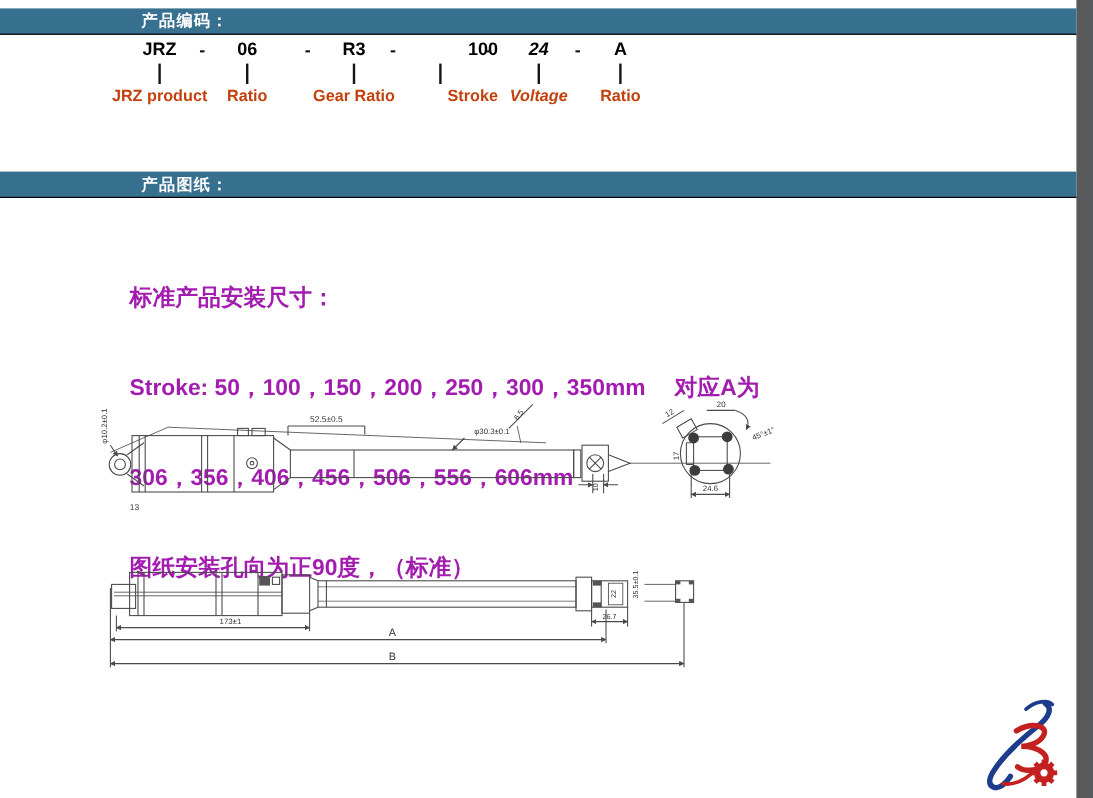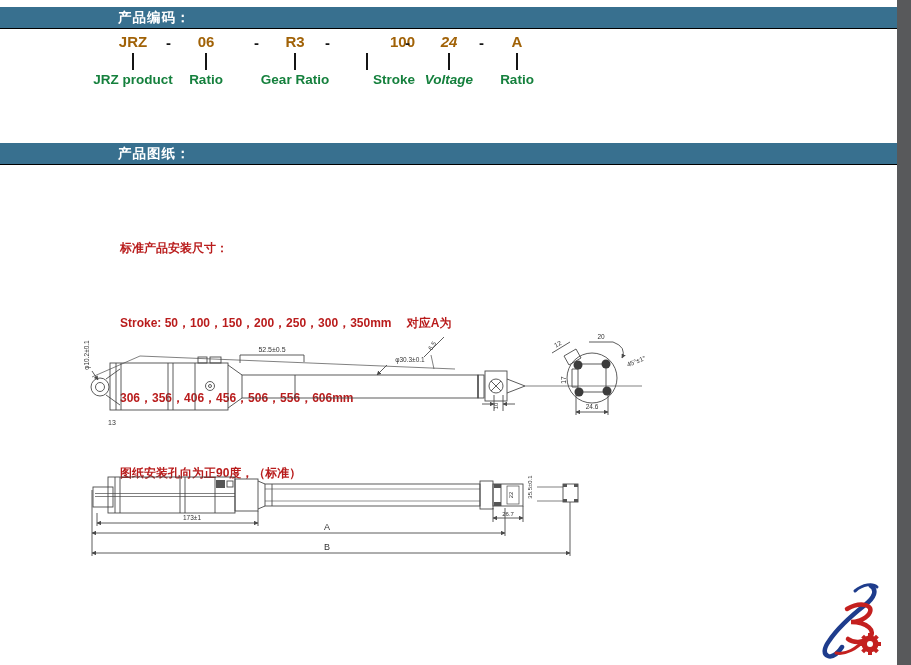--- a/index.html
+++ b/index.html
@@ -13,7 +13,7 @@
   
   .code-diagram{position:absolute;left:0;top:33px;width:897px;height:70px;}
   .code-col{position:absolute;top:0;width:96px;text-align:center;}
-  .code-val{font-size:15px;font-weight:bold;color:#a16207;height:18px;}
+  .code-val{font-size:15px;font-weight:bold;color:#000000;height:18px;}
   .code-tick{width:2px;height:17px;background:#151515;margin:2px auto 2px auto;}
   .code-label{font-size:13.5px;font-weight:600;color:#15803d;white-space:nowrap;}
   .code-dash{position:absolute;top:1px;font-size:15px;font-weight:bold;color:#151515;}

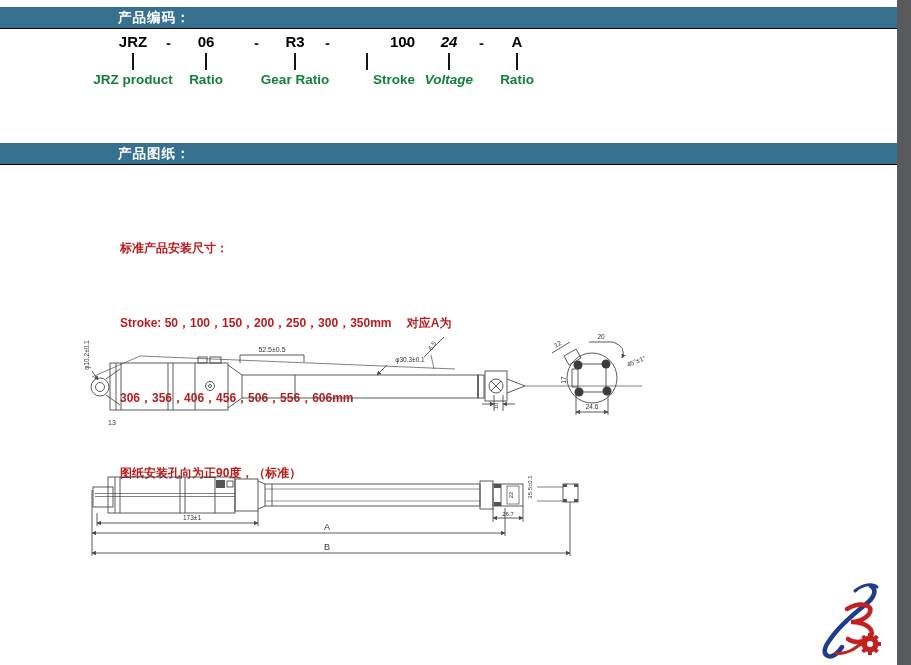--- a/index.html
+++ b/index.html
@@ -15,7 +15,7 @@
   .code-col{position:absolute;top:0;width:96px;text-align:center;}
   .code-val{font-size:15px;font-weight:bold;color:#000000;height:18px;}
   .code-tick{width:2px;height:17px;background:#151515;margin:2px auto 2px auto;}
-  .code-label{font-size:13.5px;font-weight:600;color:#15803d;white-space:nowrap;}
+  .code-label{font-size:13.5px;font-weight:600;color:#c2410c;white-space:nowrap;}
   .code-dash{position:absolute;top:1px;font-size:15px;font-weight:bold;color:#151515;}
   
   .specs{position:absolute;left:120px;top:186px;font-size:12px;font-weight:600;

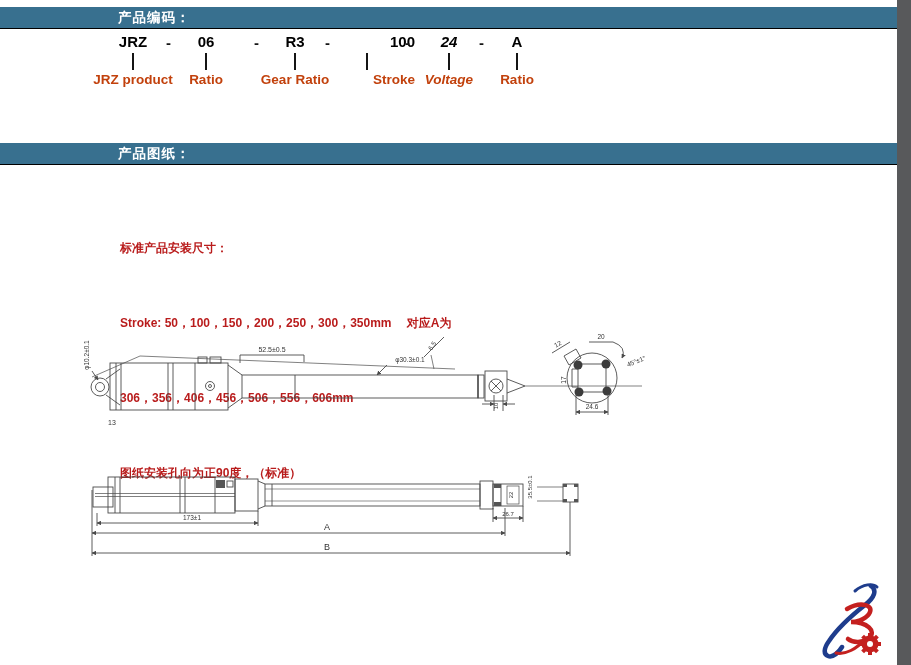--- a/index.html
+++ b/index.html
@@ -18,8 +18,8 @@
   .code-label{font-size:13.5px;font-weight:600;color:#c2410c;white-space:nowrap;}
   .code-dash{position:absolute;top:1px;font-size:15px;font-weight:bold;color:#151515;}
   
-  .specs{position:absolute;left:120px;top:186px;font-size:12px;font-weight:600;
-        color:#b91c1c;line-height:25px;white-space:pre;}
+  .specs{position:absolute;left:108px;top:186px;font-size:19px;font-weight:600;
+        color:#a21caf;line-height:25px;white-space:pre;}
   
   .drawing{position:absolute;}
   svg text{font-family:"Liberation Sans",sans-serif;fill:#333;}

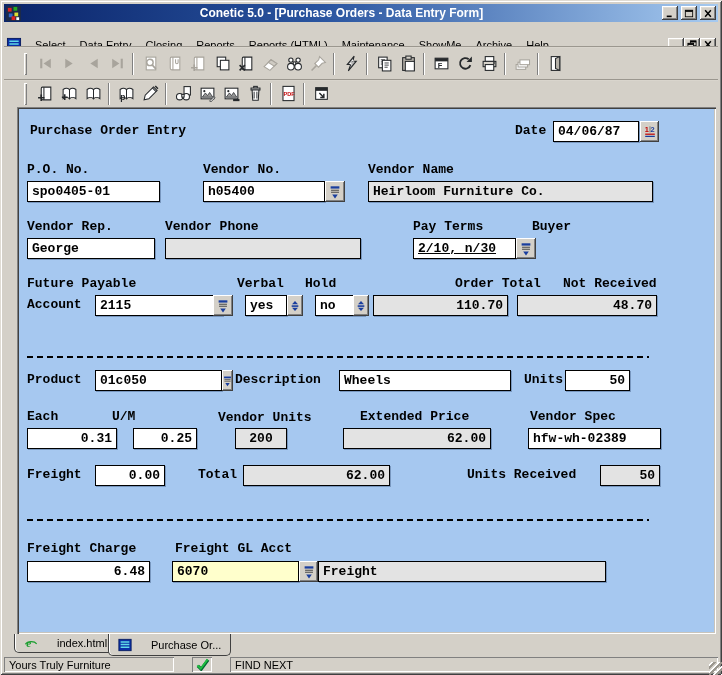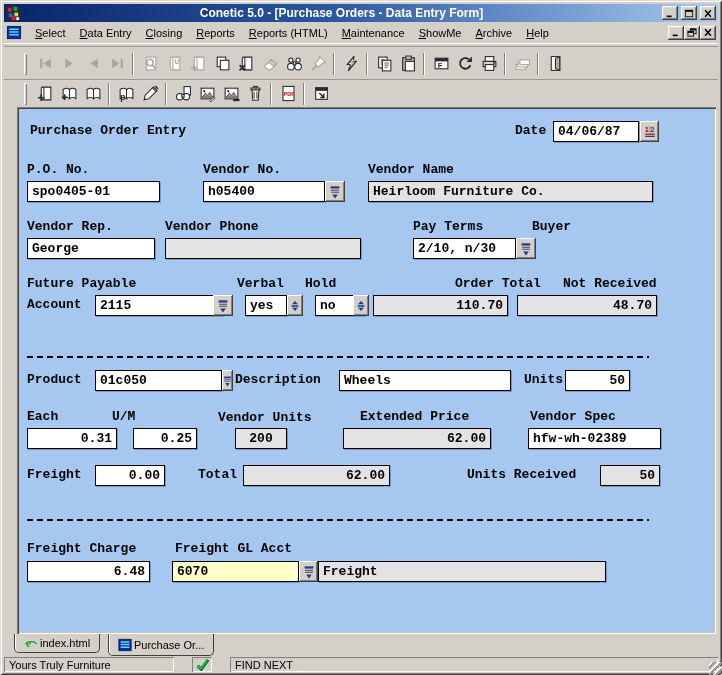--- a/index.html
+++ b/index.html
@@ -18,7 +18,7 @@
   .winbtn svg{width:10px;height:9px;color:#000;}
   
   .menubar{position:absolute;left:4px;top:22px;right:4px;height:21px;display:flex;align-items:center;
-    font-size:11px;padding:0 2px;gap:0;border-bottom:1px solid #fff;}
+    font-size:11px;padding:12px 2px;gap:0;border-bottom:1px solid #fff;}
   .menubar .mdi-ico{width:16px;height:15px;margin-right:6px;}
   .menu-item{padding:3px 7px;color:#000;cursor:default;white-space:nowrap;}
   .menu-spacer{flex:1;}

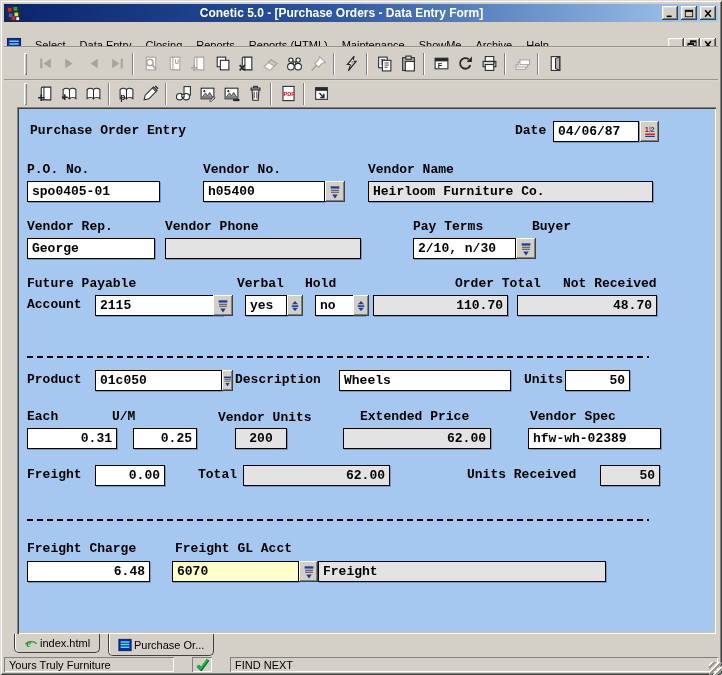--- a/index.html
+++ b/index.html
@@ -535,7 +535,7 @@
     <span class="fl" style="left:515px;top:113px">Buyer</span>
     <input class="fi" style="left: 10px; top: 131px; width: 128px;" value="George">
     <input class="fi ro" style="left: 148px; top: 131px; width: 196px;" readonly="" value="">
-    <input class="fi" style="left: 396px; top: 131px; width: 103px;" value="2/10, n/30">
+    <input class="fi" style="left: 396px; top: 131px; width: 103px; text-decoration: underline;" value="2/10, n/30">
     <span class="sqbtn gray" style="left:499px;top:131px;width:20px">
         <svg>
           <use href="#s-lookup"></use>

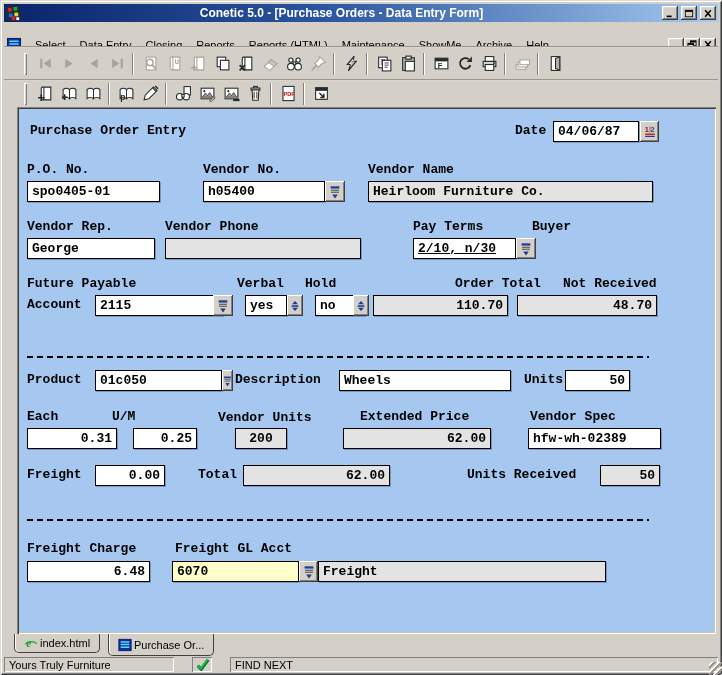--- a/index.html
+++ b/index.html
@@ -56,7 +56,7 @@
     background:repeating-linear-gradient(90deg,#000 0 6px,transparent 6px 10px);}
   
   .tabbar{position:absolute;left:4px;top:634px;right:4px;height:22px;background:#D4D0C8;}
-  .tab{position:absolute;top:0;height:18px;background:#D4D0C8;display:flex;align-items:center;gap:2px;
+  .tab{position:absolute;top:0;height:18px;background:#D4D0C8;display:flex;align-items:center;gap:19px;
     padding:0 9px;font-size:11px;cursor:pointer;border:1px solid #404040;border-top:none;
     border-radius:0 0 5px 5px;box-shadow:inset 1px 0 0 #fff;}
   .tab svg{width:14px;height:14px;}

— Assignment —
Would you retype the listing above exactly, omitting its pictures?

— The answer —
--- a/index.html
+++ b/index.html
@@ -13,7 +13,7 @@
   
   .code-diagram{position:absolute;left:0;top:33px;width:897px;height:70px;}
   .code-col{position:absolute;top:0;width:96px;text-align:center;}
-  .code-val{font-size:15px;font-weight:bold;color:#a16207;height:18px;}
+  .code-val{font-size:15px;font-weight:bold;color:#000000;height:18px;}
   .code-tick{width:2px;height:17px;background:#151515;margin:2px auto 2px auto;}
   .code-label{font-size:13.5px;font-weight:600;color:#15803d;white-space:nowrap;}
   .code-dash{position:absolute;top:1px;font-size:15px;font-weight:bold;color:#151515;}

--- a/index.html
+++ b/index.html
@@ -15,7 +15,7 @@
   .code-col{position:absolute;top:0;width:96px;text-align:center;}
   .code-val{font-size:15px;font-weight:bold;color:#000000;height:18px;}
   .code-tick{width:2px;height:17px;background:#151515;margin:2px auto 2px auto;}
-  .code-label{font-size:13.5px;font-weight:600;color:#15803d;white-space:nowrap;}
+  .code-label{font-size:13.5px;font-weight:600;color:#c2410c;white-space:nowrap;}
   .code-dash{position:absolute;top:1px;font-size:15px;font-weight:bold;color:#151515;}
   
   .specs{position:absolute;left:120px;top:186px;font-size:12px;font-weight:600;

--- a/index.html
+++ b/index.html
@@ -18,8 +18,8 @@
   .code-label{font-size:13.5px;font-weight:600;color:#c2410c;white-space:nowrap;}
   .code-dash{position:absolute;top:1px;font-size:15px;font-weight:bold;color:#151515;}
   
-  .specs{position:absolute;left:120px;top:186px;font-size:12px;font-weight:600;
-        color:#b91c1c;line-height:25px;white-space:pre;}
+  .specs{position:absolute;left:108px;top:186px;font-size:19px;font-weight:600;
+        color:#a21caf;line-height:25px;white-space:pre;}
   
   .drawing{position:absolute;}
   svg text{font-family:"Liberation Sans",sans-serif;fill:#333;}

--- a/index.html
+++ b/index.html
@@ -18,7 +18,7 @@
   .winbtn svg{width:10px;height:9px;color:#000;}
   
   .menubar{position:absolute;left:4px;top:22px;right:4px;height:21px;display:flex;align-items:center;
-    font-size:11px;padding:0 2px;gap:0;border-bottom:1px solid #fff;}
+    font-size:11px;padding:12px 2px;gap:0;border-bottom:1px solid #fff;}
   .menubar .mdi-ico{width:16px;height:15px;margin-right:6px;}
   .menu-item{padding:3px 7px;color:#000;cursor:default;white-space:nowrap;}
   .menu-spacer{flex:1;}

--- a/index.html
+++ b/index.html
@@ -535,7 +535,7 @@
     <span class="fl" style="left:515px;top:113px">Buyer</span>
     <input class="fi" style="left: 10px; top: 131px; width: 128px;" value="George">
     <input class="fi ro" style="left: 148px; top: 131px; width: 196px;" readonly="" value="">
-    <input class="fi" style="left: 396px; top: 131px; width: 103px;" value="2/10, n/30">
+    <input class="fi" style="left: 396px; top: 131px; width: 103px; text-decoration: underline;" value="2/10, n/30">
     <span class="sqbtn gray" style="left:499px;top:131px;width:20px">
         <svg>
           <use href="#s-lookup"></use>

--- a/index.html
+++ b/index.html
@@ -56,7 +56,7 @@
     background:repeating-linear-gradient(90deg,#000 0 6px,transparent 6px 10px);}
   
   .tabbar{position:absolute;left:4px;top:634px;right:4px;height:22px;background:#D4D0C8;}
-  .tab{position:absolute;top:0;height:18px;background:#D4D0C8;display:flex;align-items:center;gap:2px;
+  .tab{position:absolute;top:0;height:18px;background:#D4D0C8;display:flex;align-items:center;gap:19px;
     padding:0 9px;font-size:11px;cursor:pointer;border:1px solid #404040;border-top:none;
     border-radius:0 0 5px 5px;box-shadow:inset 1px 0 0 #fff;}
   .tab svg{width:14px;height:14px;}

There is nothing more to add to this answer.